## What you are asked to do
Retype the entries below exactly, dropping the images.

## Listed records
········
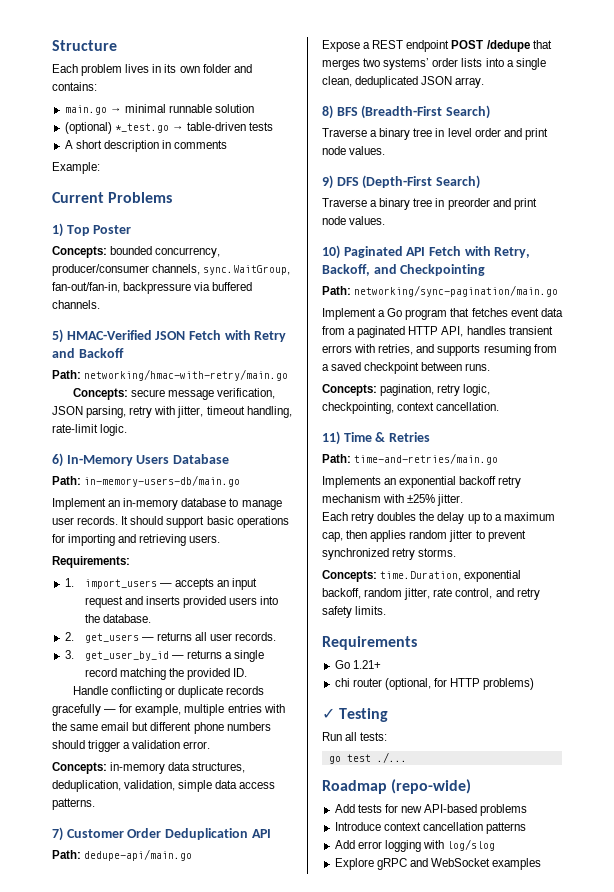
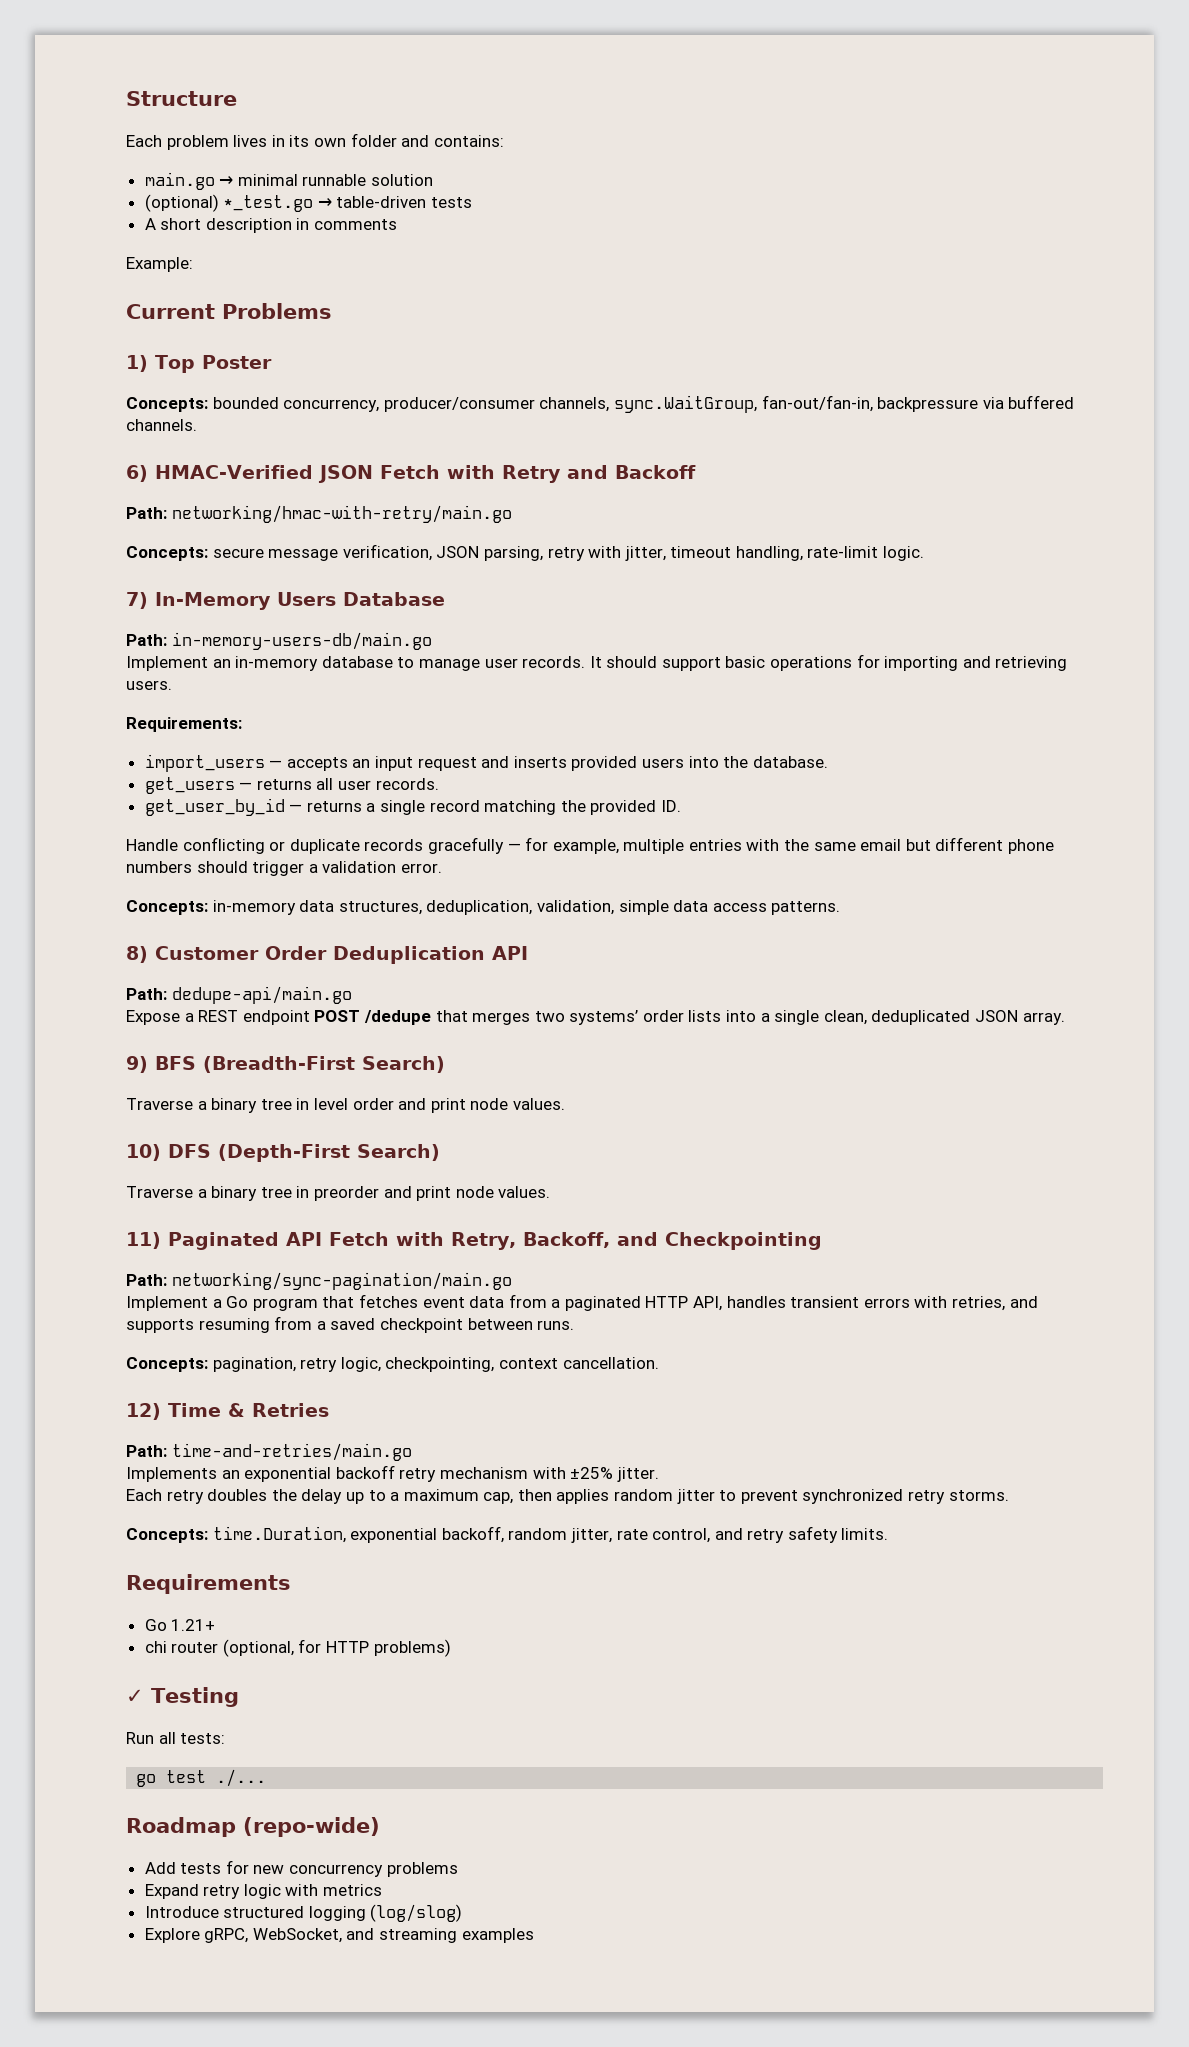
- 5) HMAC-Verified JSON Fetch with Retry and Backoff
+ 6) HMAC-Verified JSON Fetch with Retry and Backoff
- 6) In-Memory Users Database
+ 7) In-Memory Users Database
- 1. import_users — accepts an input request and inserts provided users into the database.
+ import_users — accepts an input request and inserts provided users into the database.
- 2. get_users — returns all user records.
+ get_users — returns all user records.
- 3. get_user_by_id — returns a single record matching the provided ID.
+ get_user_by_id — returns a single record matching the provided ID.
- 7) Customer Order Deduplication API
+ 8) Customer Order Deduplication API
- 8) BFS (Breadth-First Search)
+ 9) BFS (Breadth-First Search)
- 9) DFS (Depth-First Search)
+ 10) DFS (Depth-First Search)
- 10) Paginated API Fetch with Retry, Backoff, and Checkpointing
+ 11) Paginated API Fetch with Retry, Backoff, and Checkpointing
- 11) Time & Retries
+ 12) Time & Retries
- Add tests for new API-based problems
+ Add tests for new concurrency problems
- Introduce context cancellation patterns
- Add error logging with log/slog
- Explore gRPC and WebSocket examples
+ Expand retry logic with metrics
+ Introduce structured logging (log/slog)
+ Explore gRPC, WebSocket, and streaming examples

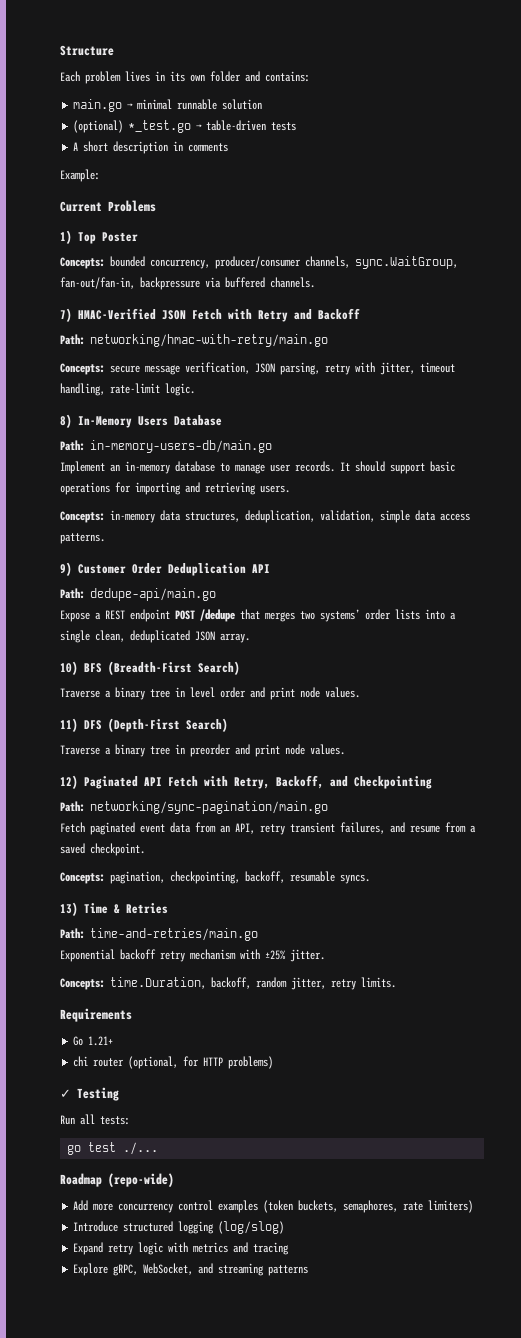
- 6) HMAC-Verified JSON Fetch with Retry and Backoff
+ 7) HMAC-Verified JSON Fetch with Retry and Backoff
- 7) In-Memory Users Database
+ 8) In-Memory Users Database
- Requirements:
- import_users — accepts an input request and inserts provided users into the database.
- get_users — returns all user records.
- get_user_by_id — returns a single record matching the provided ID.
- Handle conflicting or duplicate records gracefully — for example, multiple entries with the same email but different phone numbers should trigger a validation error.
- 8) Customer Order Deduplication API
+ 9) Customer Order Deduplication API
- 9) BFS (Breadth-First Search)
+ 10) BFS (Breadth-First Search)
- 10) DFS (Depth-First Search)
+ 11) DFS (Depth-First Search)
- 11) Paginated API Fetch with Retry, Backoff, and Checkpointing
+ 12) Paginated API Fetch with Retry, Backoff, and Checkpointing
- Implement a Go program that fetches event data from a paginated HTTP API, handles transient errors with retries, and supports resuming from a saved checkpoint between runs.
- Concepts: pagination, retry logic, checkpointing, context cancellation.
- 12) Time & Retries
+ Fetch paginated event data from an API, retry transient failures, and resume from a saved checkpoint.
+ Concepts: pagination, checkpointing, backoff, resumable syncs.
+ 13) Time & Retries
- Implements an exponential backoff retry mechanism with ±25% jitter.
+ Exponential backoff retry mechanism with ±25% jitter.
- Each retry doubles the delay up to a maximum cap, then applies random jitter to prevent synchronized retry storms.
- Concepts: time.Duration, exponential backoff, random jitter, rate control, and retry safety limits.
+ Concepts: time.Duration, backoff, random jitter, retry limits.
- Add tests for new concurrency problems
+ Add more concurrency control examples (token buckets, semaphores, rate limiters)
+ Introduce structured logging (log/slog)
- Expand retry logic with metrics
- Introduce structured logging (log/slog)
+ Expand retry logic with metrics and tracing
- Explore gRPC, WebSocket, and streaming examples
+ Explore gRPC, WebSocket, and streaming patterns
········
## Result for this task
- 5) HMAC-Verified JSON Fetch with Retry and Backoff
+ 6) HMAC-Verified JSON Fetch with Retry and Backoff
- 6) In-Memory Users Database
+ 7) In-Memory Users Database
- 1. import_users — accepts an input request and inserts provided users into the database.
+ import_users — accepts an input request and inserts provided users into the database.
- 2. get_users — returns all user records.
+ get_users — returns all user records.
- 3. get_user_by_id — returns a single record matching the provided ID.
+ get_user_by_id — returns a single record matching the provided ID.
- 7) Customer Order Deduplication API
+ 8) Customer Order Deduplication API
- 8) BFS (Breadth-First Search)
+ 9) BFS (Breadth-First Search)
- 9) DFS (Depth-First Search)
+ 10) DFS (Depth-First Search)
- 10) Paginated API Fetch with Retry, Backoff, and Checkpointing
+ 11) Paginated API Fetch with Retry, Backoff, and Checkpointing
- 11) Time & Retries
+ 12) Time & Retries
- Add tests for new API-based problems
+ Add tests for new concurrency problems
- Introduce context cancellation patterns
- Add error logging with log/slog
- Explore gRPC and WebSocket examples
+ Expand retry logic with metrics
+ Introduce structured logging (log/slog)
+ Explore gRPC, WebSocket, and streaming examples

- 6) HMAC-Verified JSON Fetch with Retry and Backoff
+ 7) HMAC-Verified JSON Fetch with Retry and Backoff
- 7) In-Memory Users Database
+ 8) In-Memory Users Database
- Requirements:
- import_users — accepts an input request and inserts provided users into the database.
- get_users — returns all user records.
- get_user_by_id — returns a single record matching the provided ID.
- Handle conflicting or duplicate records gracefully — for example, multiple entries with the same email but different phone numbers should trigger a validation error.
- 8) Customer Order Deduplication API
+ 9) Customer Order Deduplication API
- 9) BFS (Breadth-First Search)
+ 10) BFS (Breadth-First Search)
- 10) DFS (Depth-First Search)
+ 11) DFS (Depth-First Search)
- 11) Paginated API Fetch with Retry, Backoff, and Checkpointing
+ 12) Paginated API Fetch with Retry, Backoff, and Checkpointing
- Implement a Go program that fetches event data from a paginated HTTP API, handles transient errors with retries, and supports resuming from a saved checkpoint between runs.
- Concepts: pagination, retry logic, checkpointing, context cancellation.
- 12) Time & Retries
+ Fetch paginated event data from an API, retry transient failures, and resume from a saved checkpoint.
+ Concepts: pagination, checkpointing, backoff, resumable syncs.
+ 13) Time & Retries
- Implements an exponential backoff retry mechanism with ±25% jitter.
+ Exponential backoff retry mechanism with ±25% jitter.
- Each retry doubles the delay up to a maximum cap, then applies random jitter to prevent synchronized retry storms.
- Concepts: time.Duration, exponential backoff, random jitter, rate control, and retry safety limits.
+ Concepts: time.Duration, backoff, random jitter, retry limits.
- Add tests for new concurrency problems
+ Add more concurrency control examples (token buckets, semaphores, rate limiters)
+ Introduce structured logging (log/slog)
- Expand retry logic with metrics
- Introduce structured logging (log/slog)
+ Expand retry logic with metrics and tracing
- Explore gRPC, WebSocket, and streaming examples
+ Explore gRPC, WebSocket, and streaming patterns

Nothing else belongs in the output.